Task description
Set down, exactly and only, everything from the line containing "text: -539 ->" down to the line containing "html: none ->" in the data below; the pictures are not part of the copy.

Data extracts
══════

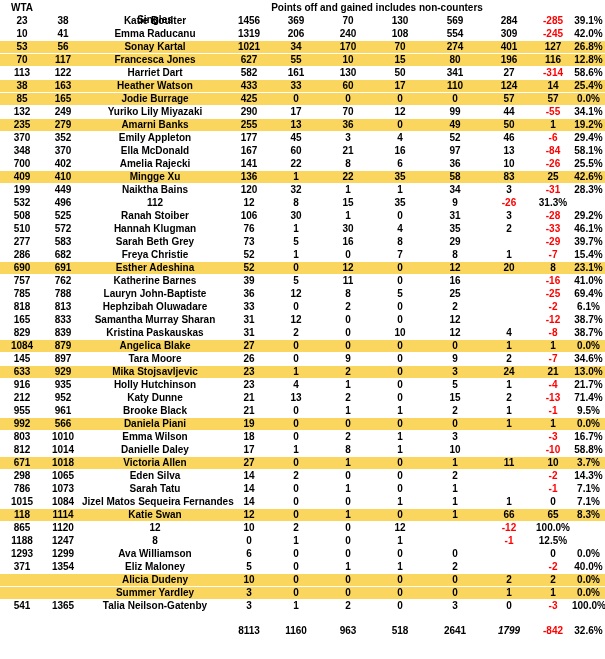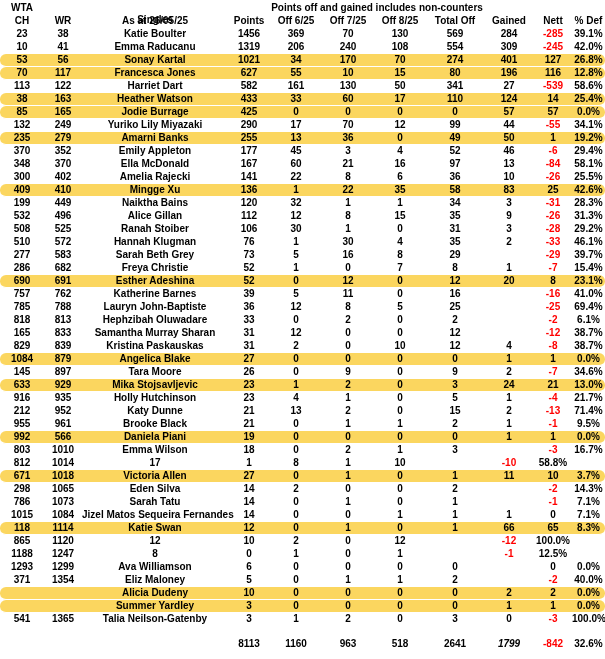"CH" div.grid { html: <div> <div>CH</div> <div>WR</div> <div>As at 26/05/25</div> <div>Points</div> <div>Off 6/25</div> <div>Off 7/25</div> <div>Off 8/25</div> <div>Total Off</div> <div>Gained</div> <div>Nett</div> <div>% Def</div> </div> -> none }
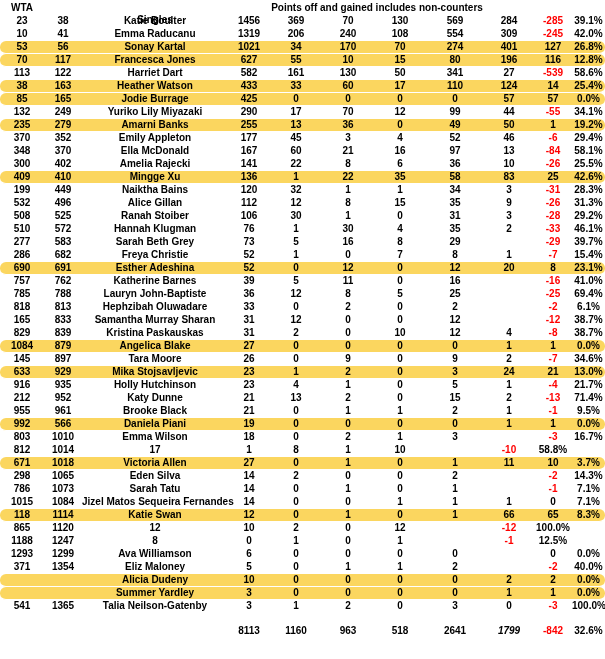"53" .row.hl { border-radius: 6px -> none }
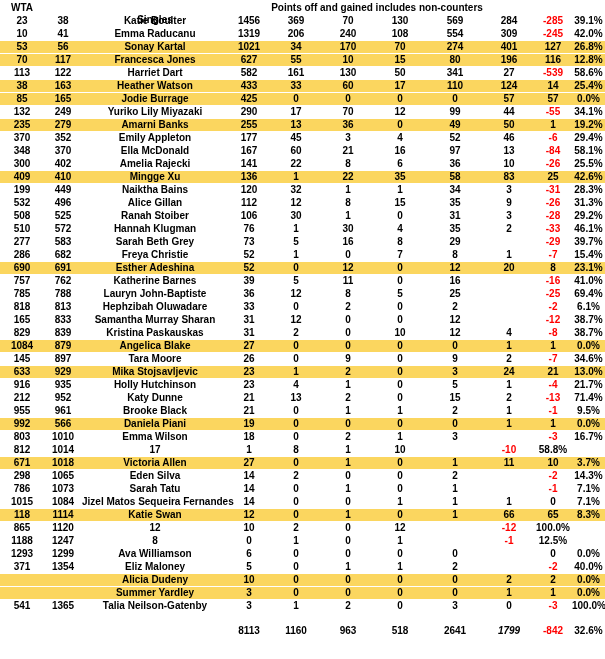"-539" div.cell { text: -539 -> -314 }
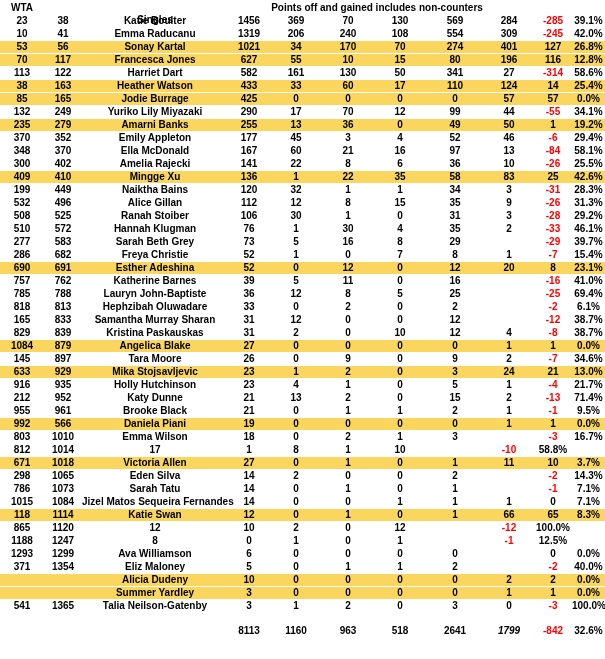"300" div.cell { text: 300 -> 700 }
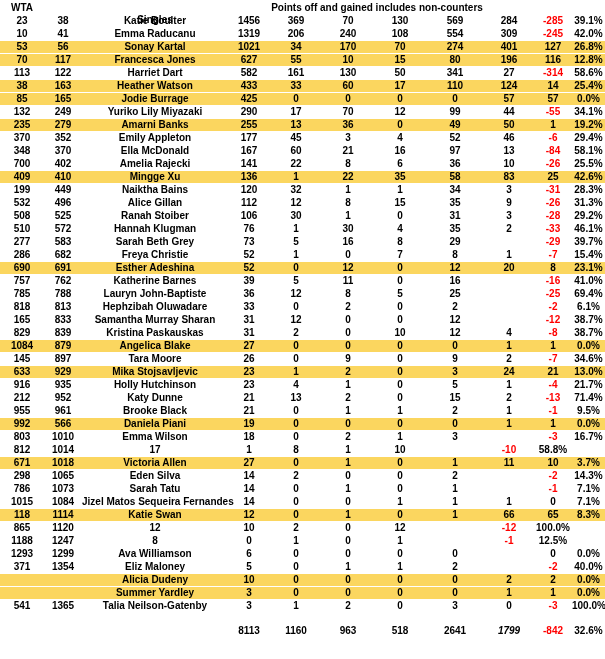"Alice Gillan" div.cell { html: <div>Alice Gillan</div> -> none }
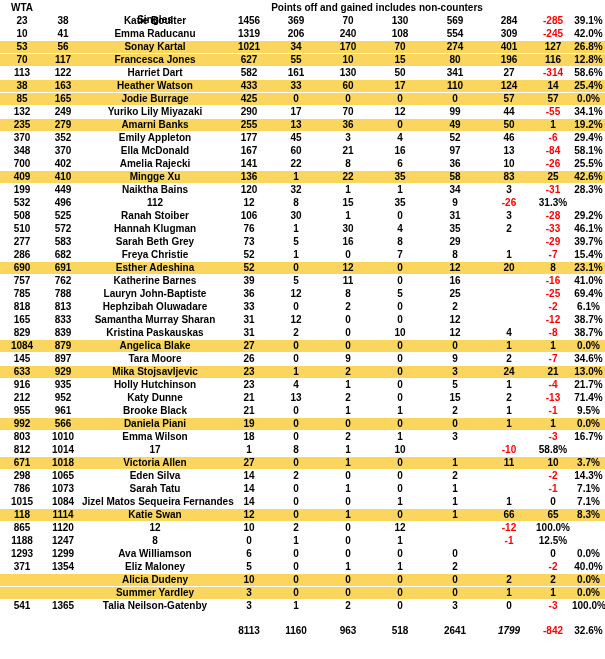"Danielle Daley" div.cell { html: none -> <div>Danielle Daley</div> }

══════

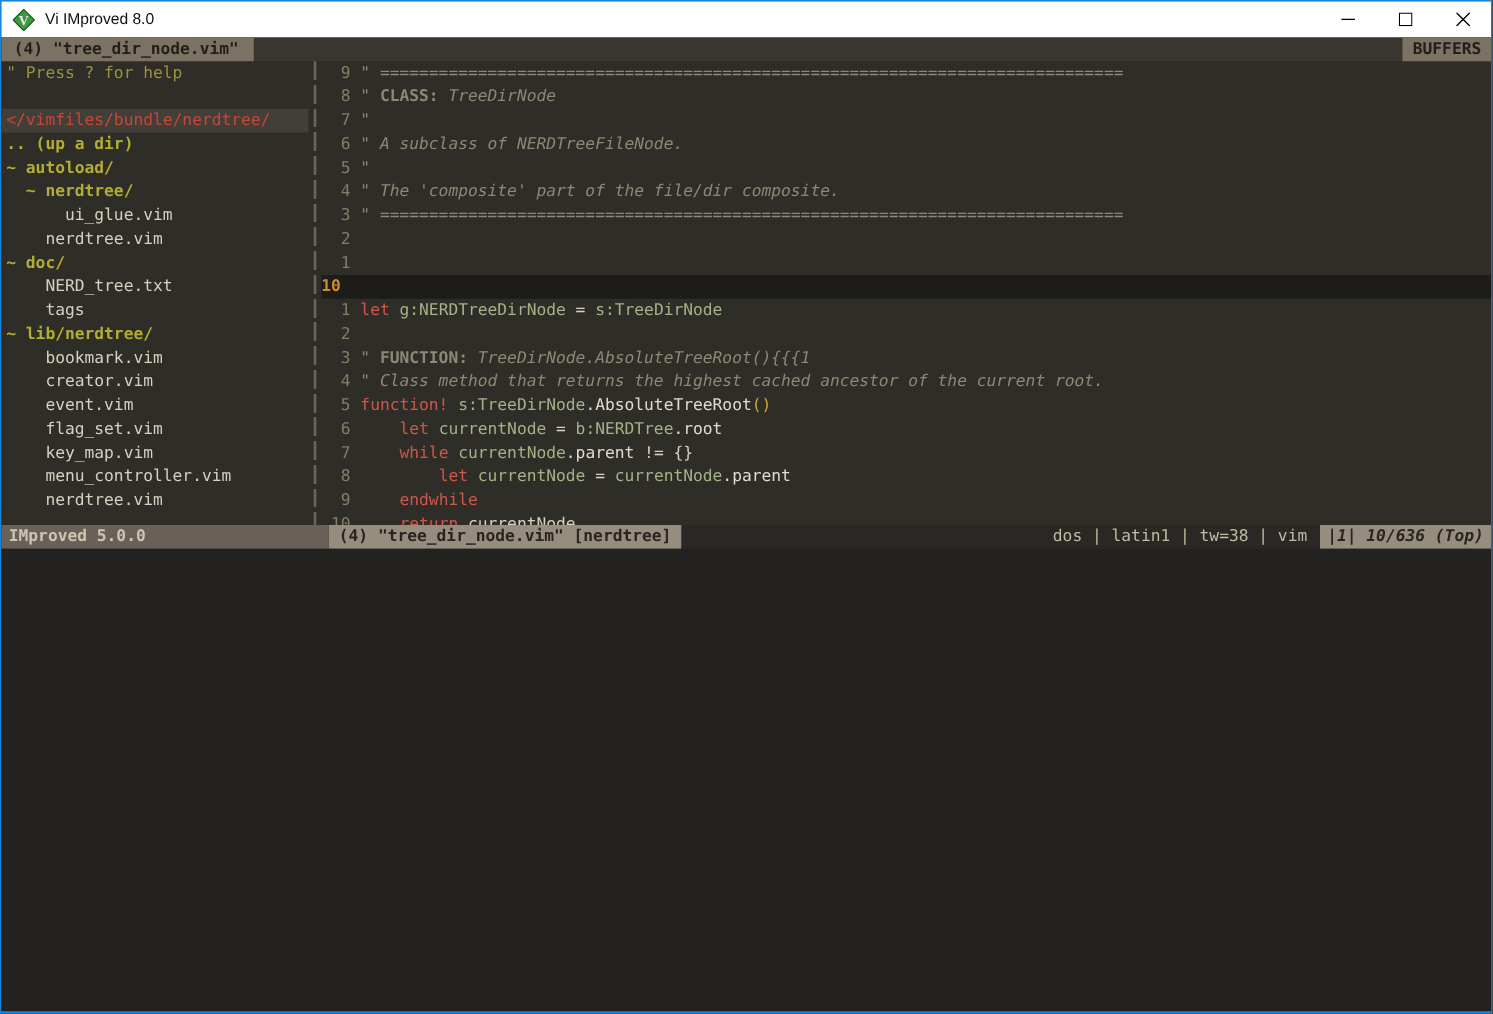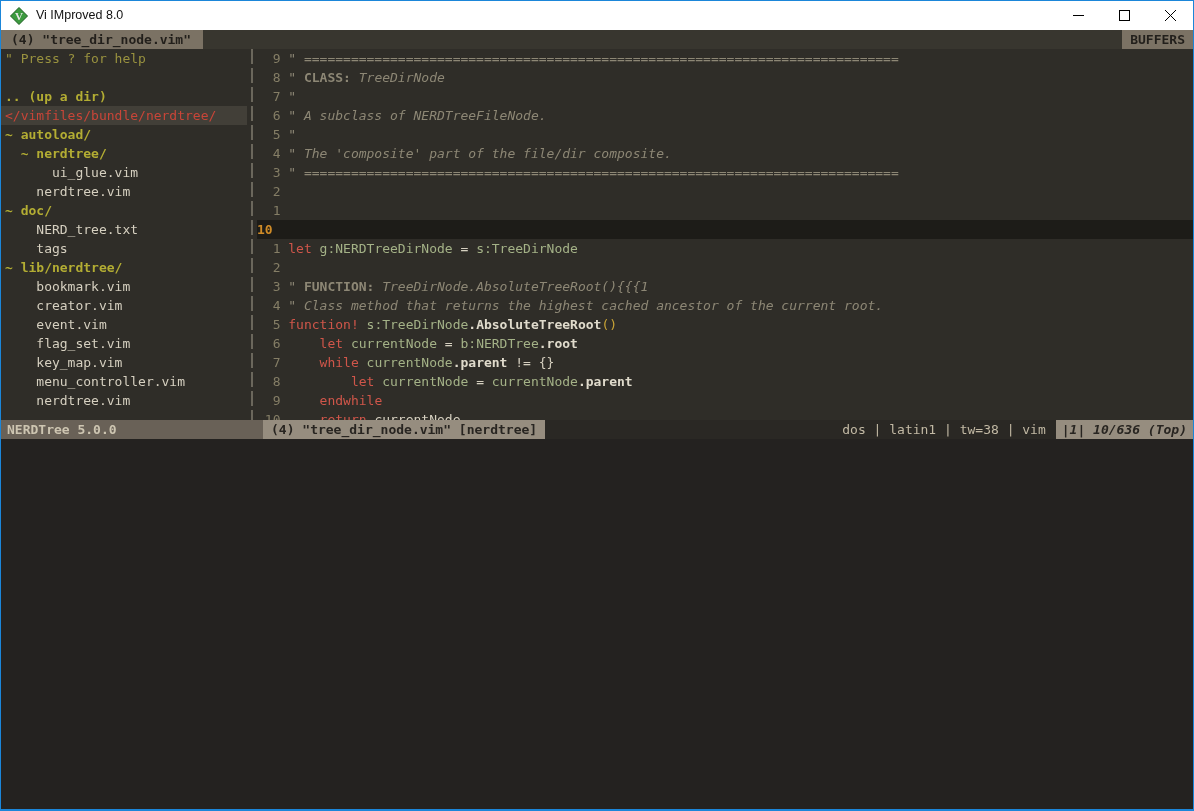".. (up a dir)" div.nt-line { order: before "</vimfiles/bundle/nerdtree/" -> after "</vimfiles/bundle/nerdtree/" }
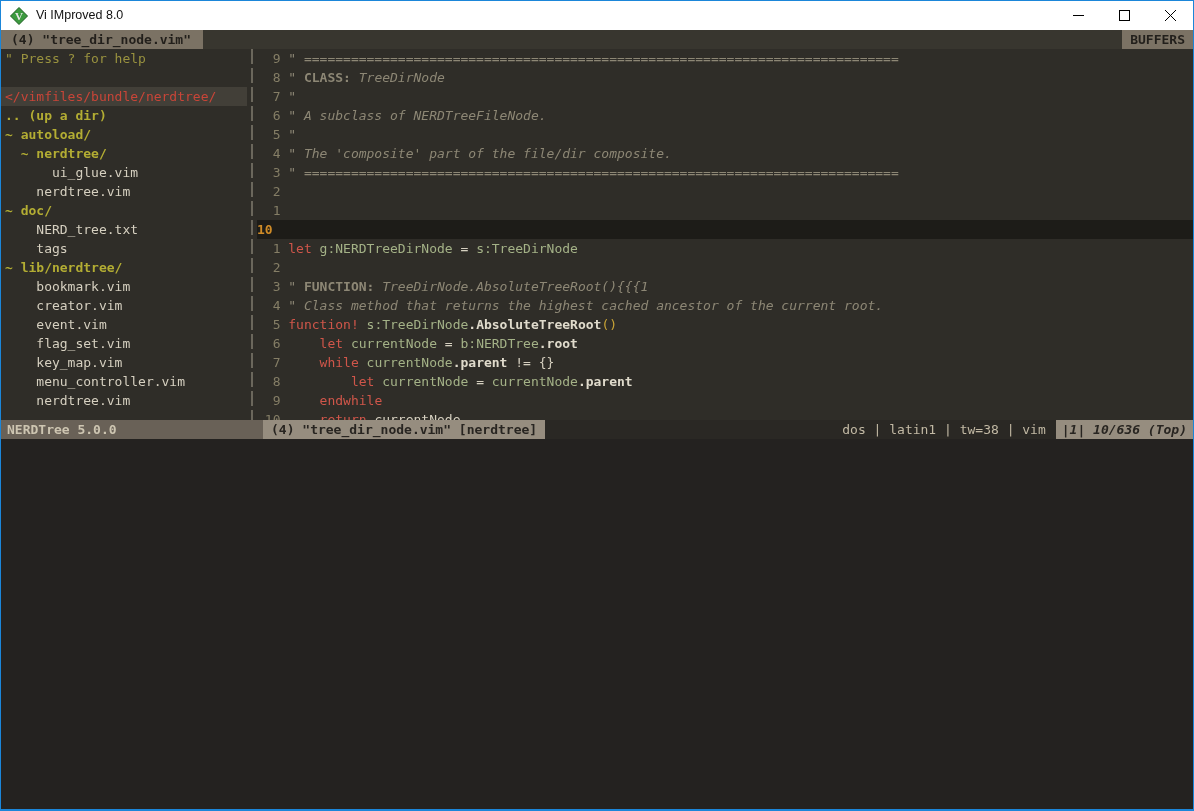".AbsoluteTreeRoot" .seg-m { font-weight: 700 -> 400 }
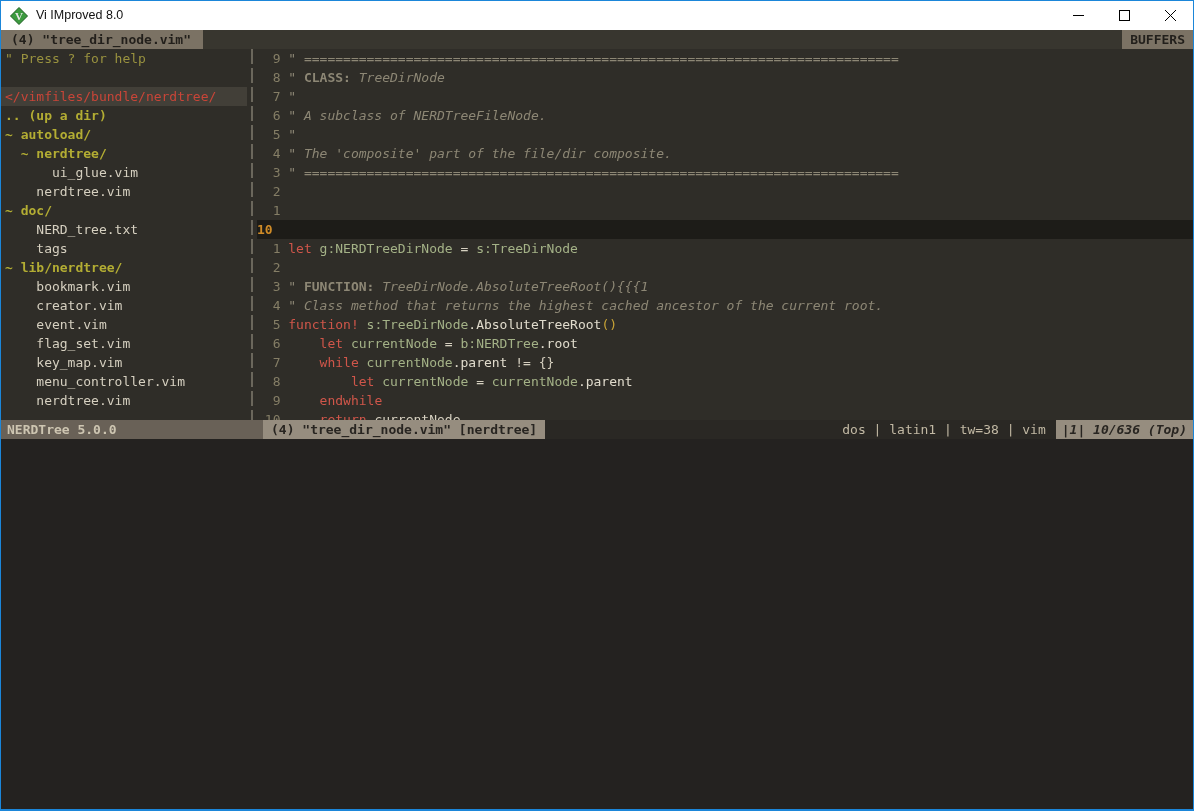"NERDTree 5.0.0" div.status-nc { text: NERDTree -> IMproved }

══════

Problem solution
"-539" div.cell { text: -539 -> -314 }
"300" div.cell { text: 300 -> 700 }
"Alice Gillan" div.cell { html: <div>Alice Gillan</div> -> none }
"Danielle Daley" div.cell { html: none -> <div>Danielle Daley</div> }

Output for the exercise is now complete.